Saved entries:

= = = = = = =

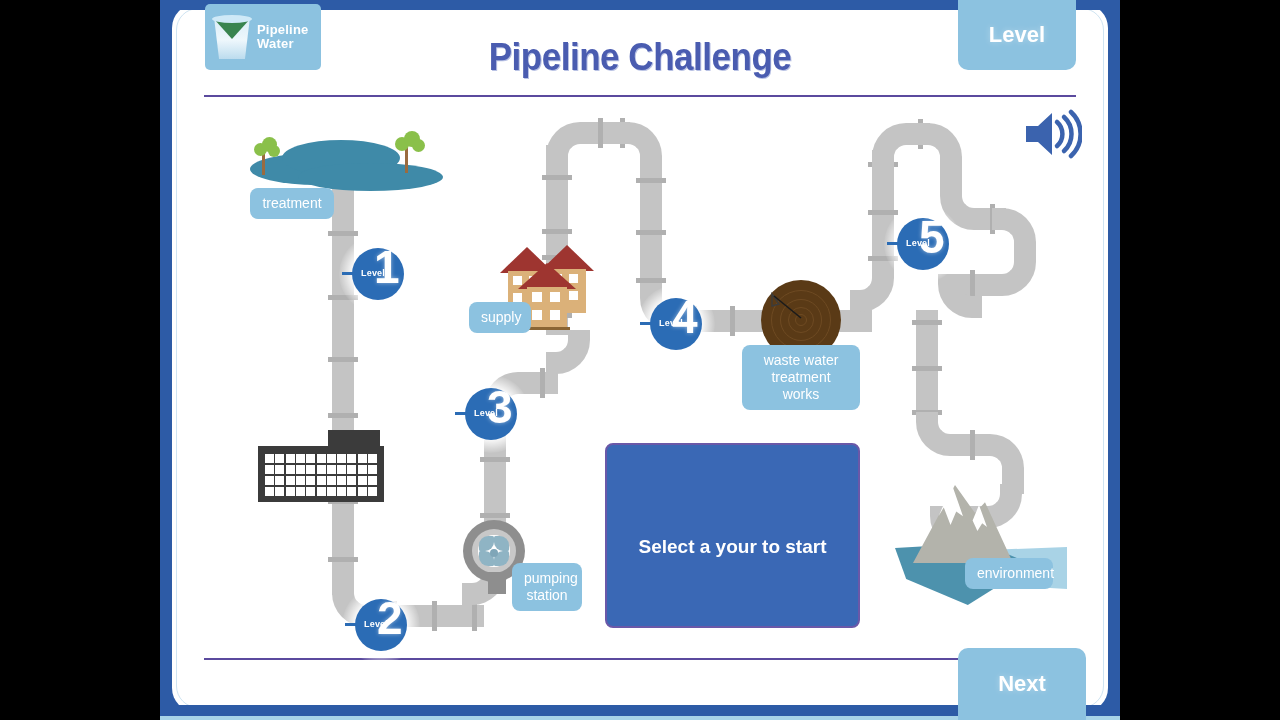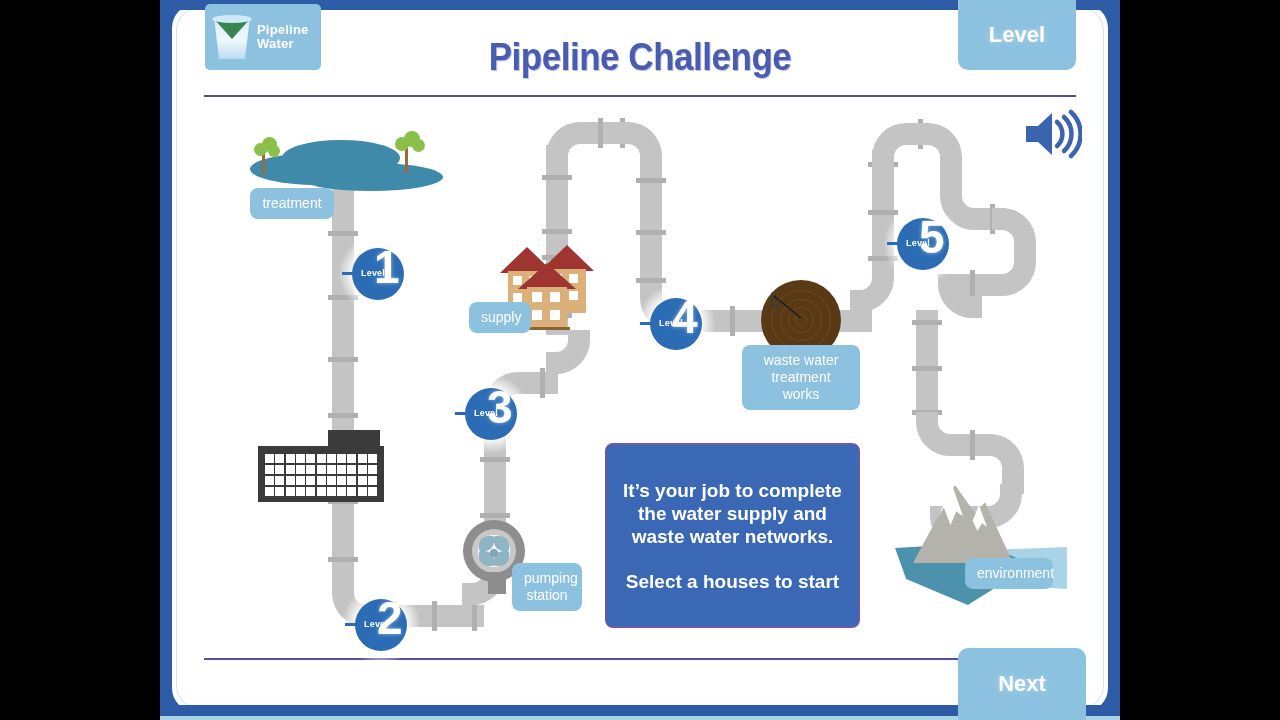--- a/index.html
+++ b/index.html
@@ -469,22 +469,21 @@
   <div id="env">
     <div class="water-back" style="left:60px; top:62px; width:112px; height:42px; clip-path:polygon(0 10%,100% 0,100% 100%,6% 85%);"></div>
     <div class="water-front" style="left:0px; top:58px; width:140px; height:62px; clip-path:polygon(0 8%,62% 0,98% 35%,52% 100%,8% 58%);"></div>
     <div class="mtn" style="left:18px; top:0px; width:100px; height:78px; clip-path:polygon(42% 0, 62% 36%, 72% 22%, 100% 100%, 0 100%);"></div>
     <div class="snow" style="left:42px; top:0px; width:26px; height:40px; clip-path:polygon(58% 0, 100% 78%, 74% 66%, 52% 100%, 26% 56%, 6% 78%);"></div>
     <div class="snow" style="left:76px; top:20px; width:16px; height:26px; clip-path:polygon(50% 0, 100% 85%, 70% 70%, 40% 100%, 10% 60%);"></div>
   </div>
   <div class="tag" style="left:965px; top:558px; width:88px;">environment</div>
 
   <div id="instructions">
-    <div class="l1">It’s your job to complete the water supply and waste water networks.</div>
-    <div class="l2">Select a houses to start</div>
+    <div class="l2">Select a your to start</div>
   </div>
 
   <div id="levels-layer">
       <div class="level" style="left: 352px; top: 222px;">
         <div class="halo"></div>
         <div class="tick"></div>
         <div class="disc"></div>
         <div class="word">Level</div>
         <div class="num">1</div>
       </div>

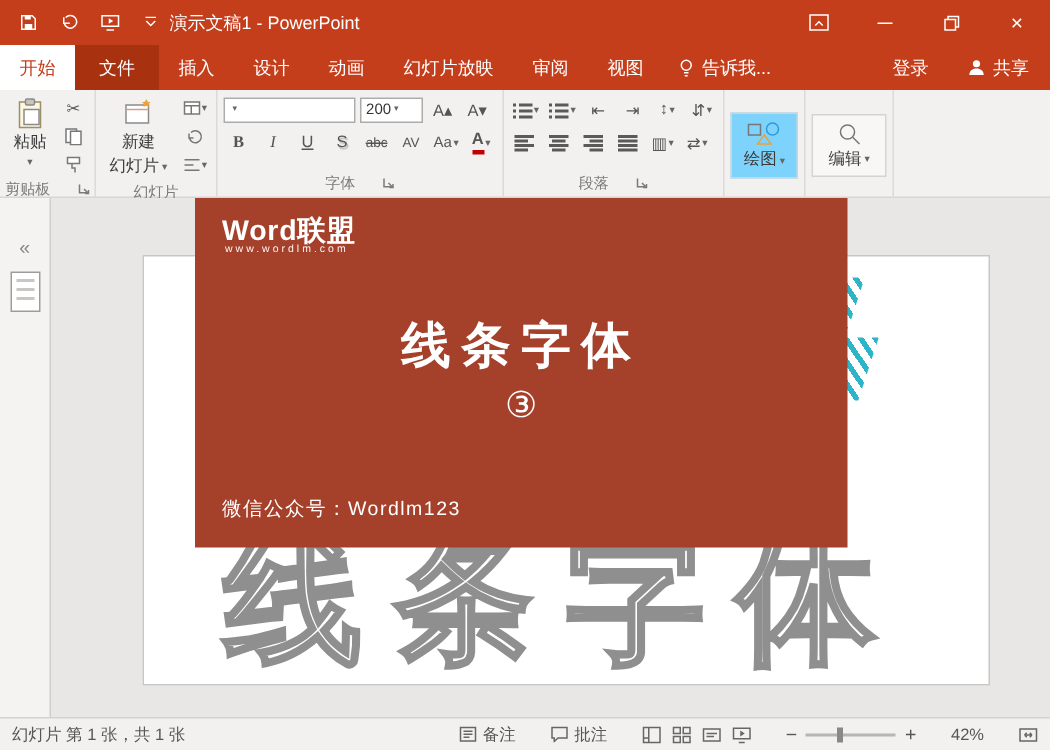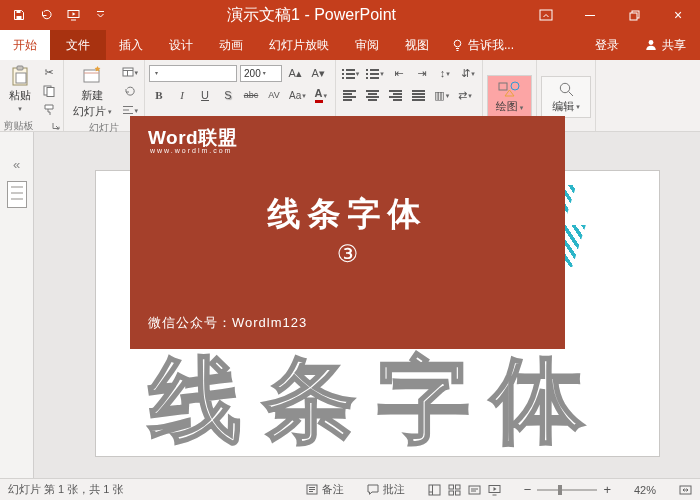--- a/index.html
+++ b/index.html
@@ -4,21 +4,21 @@
 <style>
   *{margin:0;padding:0;box-sizing:border-box}
   html,body{width:700px;height:500px;overflow:hidden}
   body{font-family:"Liberation Sans","DejaVu Sans",sans-serif;background:#fff}
   .app{position:relative;width:700px;height:500px;background:#fff}
 
   
   .titlebar{height:30px;background:#C43E1C;display:flex;align-items:center;color:#fff;position:relative}
   .qat{display:flex;align-items:center;gap:3px;padding-left:7px}
   .tb-btn{width:24px;height:22px;display:flex;align-items:center;justify-content:center}
-  .win-title{position:absolute;left:113px;right:190px;text-align:center;font-size:16px;white-space:nowrap;overflow:hidden}
+  .win-title{position:absolute;left:113px;right:190px;text-align:left;font-size:12px;white-space:nowrap;overflow:hidden}
   .winctl{margin-left:auto;display:flex;height:30px}
   .winctl .wbtn{width:44px;height:30px;display:flex;align-items:center;justify-content:center;font-size:14px;color:#fff}
   .minbar{display:inline-block;width:10px;border-top:1px solid #fff}
 
   
   .tabsbar{height:30px;background:#C43E1C;display:flex;align-items:stretch;color:#fff;font-size:12px}
   .tab{padding:0 13px;display:flex;align-items:center;white-space:nowrap}
   .tab.file{background:#A83210;padding:0 16px}
   .tab.selected{background:#fff;color:#C43E1C}
   .tellme{display:flex;align-items:center;gap:5px;padding:0 10px;white-space:nowrap}
@@ -64,21 +64,21 @@
   .mini i{display:block;margin:4px 3px 0;height:2px;background:#C9C7C5}
   .canvas{position:relative;flex:1}
   .slide{position:absolute;left:61px;top:38px;width:565px;height:287px;background:#fff;border:1px solid #C9C7C5;overflow:hidden}
   .outline{position:absolute;left:0;right:0;top:168px;text-align:center;font-weight:bold;font-size:92px;letter-spacing:22px;
            color:transparent;-webkit-text-stroke:2.5px #8F8F8F;white-space:nowrap}
   .teal{position:absolute;background:repeating-linear-gradient(45deg,#2CB5C8 0 3px,transparent 3px 7px)}
   .teal1{right:88px;top:14px;width:24px;height:34px;transform:skewX(-18deg)}
   .teal2{right:80px;top:54px;width:32px;height:42px;transform:skewX(-18deg)}
 
   
-  .card{position:absolute;left:130px;top:116px;width:435px;height:233px;background:#A5402B;z-index:5;color:#fff}
+  .card{position:absolute;left:130px;top:132px;width:435px;height:233px;background:#A5402B;z-index:5;color:#fff}
   .logo{position:absolute;left:18px;top:9px;font-size:19px;font-weight:bold;letter-spacing:.5px}
   .logourl{position:absolute;left:20px;top:31px;font-size:7px;letter-spacing:2px;opacity:.95}
   .ctitle{position:absolute;left:0;right:0;top:76px;text-align:center;font-size:33px;font-weight:bold;letter-spacing:7px}
   .cnum{position:absolute;left:0;right:0;top:124px;text-align:center;font-size:24px}
   .cfooter{position:absolute;left:18px;bottom:17px;font-size:13px;letter-spacing:1px}
 
   
   .statusbar{height:22px;background:#F3F1F0;border-top:1px solid #D4D2D0;display:flex;align-items:center;font-size:11px;color:#565656;padding:0 8px;gap:9px}
   .sb-item{display:flex;align-items:center;gap:4px;white-space:nowrap}
   .sb-right{margin-left:auto;display:flex;align-items:center;gap:23px}
@@ -353,21 +353,21 @@
         <span>段落</span>
         <svg width="8" height="8">
             <path d="M1 1v5.5h5.5" fill="none" stroke="#7a7a7a"></path>
             <path d="M4 4l3 3M7 4.7V7H4.7" fill="none" stroke="#7a7a7a"></path>
           </svg>
       </div>
     </div>
 
     <div class="grp">
       <div class="grp-body" style="align-items:center">
-        <div class="bigbtn" style="border:1px solid #D5D3D1;background:#fca5a5;padding:4px 8px">
+        <div class="bigbtn" style="border:1px solid #D5D3D1;background:#7dd3fc;padding:4px 8px">
           <svg width="24" height="18">
               <rect x="1" y="3" width="8" height="7" fill="none" stroke="#777"></rect>
               <circle cx="17" cy="6" r="4" fill="none" stroke="#2E9BD6"></circle>
               <path d="M7 16l4.5-6 4.5 6z" fill="none" stroke="#E8A33D"></path>
             </svg>
           <span style="display:flex;align-items:center;gap:2px">
               <span>绘图</span>
               <span class="caret">▾</span>
             </span>
         </div>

= = = = = = =

= Requirement =
Copy every record exactly; no pictures.

= Written response =
--- a/index.html
+++ b/index.html
@@ -469,22 +469,21 @@
   <div id="env">
     <div class="water-back" style="left:60px; top:62px; width:112px; height:42px; clip-path:polygon(0 10%,100% 0,100% 100%,6% 85%);"></div>
     <div class="water-front" style="left:0px; top:58px; width:140px; height:62px; clip-path:polygon(0 8%,62% 0,98% 35%,52% 100%,8% 58%);"></div>
     <div class="mtn" style="left:18px; top:0px; width:100px; height:78px; clip-path:polygon(42% 0, 62% 36%, 72% 22%, 100% 100%, 0 100%);"></div>
     <div class="snow" style="left:42px; top:0px; width:26px; height:40px; clip-path:polygon(58% 0, 100% 78%, 74% 66%, 52% 100%, 26% 56%, 6% 78%);"></div>
     <div class="snow" style="left:76px; top:20px; width:16px; height:26px; clip-path:polygon(50% 0, 100% 85%, 70% 70%, 40% 100%, 10% 60%);"></div>
   </div>
   <div class="tag" style="left:965px; top:558px; width:88px;">environment</div>
 
   <div id="instructions">
-    <div class="l1">It’s your job to complete the water supply and waste water networks.</div>
-    <div class="l2">Select a houses to start</div>
+    <div class="l2">Select a your to start</div>
   </div>
 
   <div id="levels-layer">
       <div class="level" style="left: 352px; top: 222px;">
         <div class="halo"></div>
         <div class="tick"></div>
         <div class="disc"></div>
         <div class="word">Level</div>
         <div class="num">1</div>
       </div>

--- a/index.html
+++ b/index.html
@@ -4,21 +4,21 @@
 <style>
   *{margin:0;padding:0;box-sizing:border-box}
   html,body{width:700px;height:500px;overflow:hidden}
   body{font-family:"Liberation Sans","DejaVu Sans",sans-serif;background:#fff}
   .app{position:relative;width:700px;height:500px;background:#fff}
 
   
   .titlebar{height:30px;background:#C43E1C;display:flex;align-items:center;color:#fff;position:relative}
   .qat{display:flex;align-items:center;gap:3px;padding-left:7px}
   .tb-btn{width:24px;height:22px;display:flex;align-items:center;justify-content:center}
-  .win-title{position:absolute;left:113px;right:190px;text-align:center;font-size:16px;white-space:nowrap;overflow:hidden}
+  .win-title{position:absolute;left:113px;right:190px;text-align:left;font-size:12px;white-space:nowrap;overflow:hidden}
   .winctl{margin-left:auto;display:flex;height:30px}
   .winctl .wbtn{width:44px;height:30px;display:flex;align-items:center;justify-content:center;font-size:14px;color:#fff}
   .minbar{display:inline-block;width:10px;border-top:1px solid #fff}
 
   
   .tabsbar{height:30px;background:#C43E1C;display:flex;align-items:stretch;color:#fff;font-size:12px}
   .tab{padding:0 13px;display:flex;align-items:center;white-space:nowrap}
   .tab.file{background:#A83210;padding:0 16px}
   .tab.selected{background:#fff;color:#C43E1C}
   .tellme{display:flex;align-items:center;gap:5px;padding:0 10px;white-space:nowrap}
@@ -64,21 +64,21 @@
   .mini i{display:block;margin:4px 3px 0;height:2px;background:#C9C7C5}
   .canvas{position:relative;flex:1}
   .slide{position:absolute;left:61px;top:38px;width:565px;height:287px;background:#fff;border:1px solid #C9C7C5;overflow:hidden}
   .outline{position:absolute;left:0;right:0;top:168px;text-align:center;font-weight:bold;font-size:92px;letter-spacing:22px;
            color:transparent;-webkit-text-stroke:2.5px #8F8F8F;white-space:nowrap}
   .teal{position:absolute;background:repeating-linear-gradient(45deg,#2CB5C8 0 3px,transparent 3px 7px)}
   .teal1{right:88px;top:14px;width:24px;height:34px;transform:skewX(-18deg)}
   .teal2{right:80px;top:54px;width:32px;height:42px;transform:skewX(-18deg)}
 
   
-  .card{position:absolute;left:130px;top:116px;width:435px;height:233px;background:#A5402B;z-index:5;color:#fff}
+  .card{position:absolute;left:130px;top:132px;width:435px;height:233px;background:#A5402B;z-index:5;color:#fff}
   .logo{position:absolute;left:18px;top:9px;font-size:19px;font-weight:bold;letter-spacing:.5px}
   .logourl{position:absolute;left:20px;top:31px;font-size:7px;letter-spacing:2px;opacity:.95}
   .ctitle{position:absolute;left:0;right:0;top:76px;text-align:center;font-size:33px;font-weight:bold;letter-spacing:7px}
   .cnum{position:absolute;left:0;right:0;top:124px;text-align:center;font-size:24px}
   .cfooter{position:absolute;left:18px;bottom:17px;font-size:13px;letter-spacing:1px}
 
   
   .statusbar{height:22px;background:#F3F1F0;border-top:1px solid #D4D2D0;display:flex;align-items:center;font-size:11px;color:#565656;padding:0 8px;gap:9px}
   .sb-item{display:flex;align-items:center;gap:4px;white-space:nowrap}
   .sb-right{margin-left:auto;display:flex;align-items:center;gap:23px}
@@ -353,21 +353,21 @@
         <span>段落</span>
         <svg width="8" height="8">
             <path d="M1 1v5.5h5.5" fill="none" stroke="#7a7a7a"></path>
             <path d="M4 4l3 3M7 4.7V7H4.7" fill="none" stroke="#7a7a7a"></path>
           </svg>
       </div>
     </div>
 
     <div class="grp">
       <div class="grp-body" style="align-items:center">
-        <div class="bigbtn" style="border:1px solid #D5D3D1;background:#fca5a5;padding:4px 8px">
+        <div class="bigbtn" style="border:1px solid #D5D3D1;background:#7dd3fc;padding:4px 8px">
           <svg width="24" height="18">
               <rect x="1" y="3" width="8" height="7" fill="none" stroke="#777"></rect>
               <circle cx="17" cy="6" r="4" fill="none" stroke="#2E9BD6"></circle>
               <path d="M7 16l4.5-6 4.5 6z" fill="none" stroke="#E8A33D"></path>
             </svg>
           <span style="display:flex;align-items:center;gap:2px">
               <span>绘图</span>
               <span class="caret">▾</span>
             </span>
         </div>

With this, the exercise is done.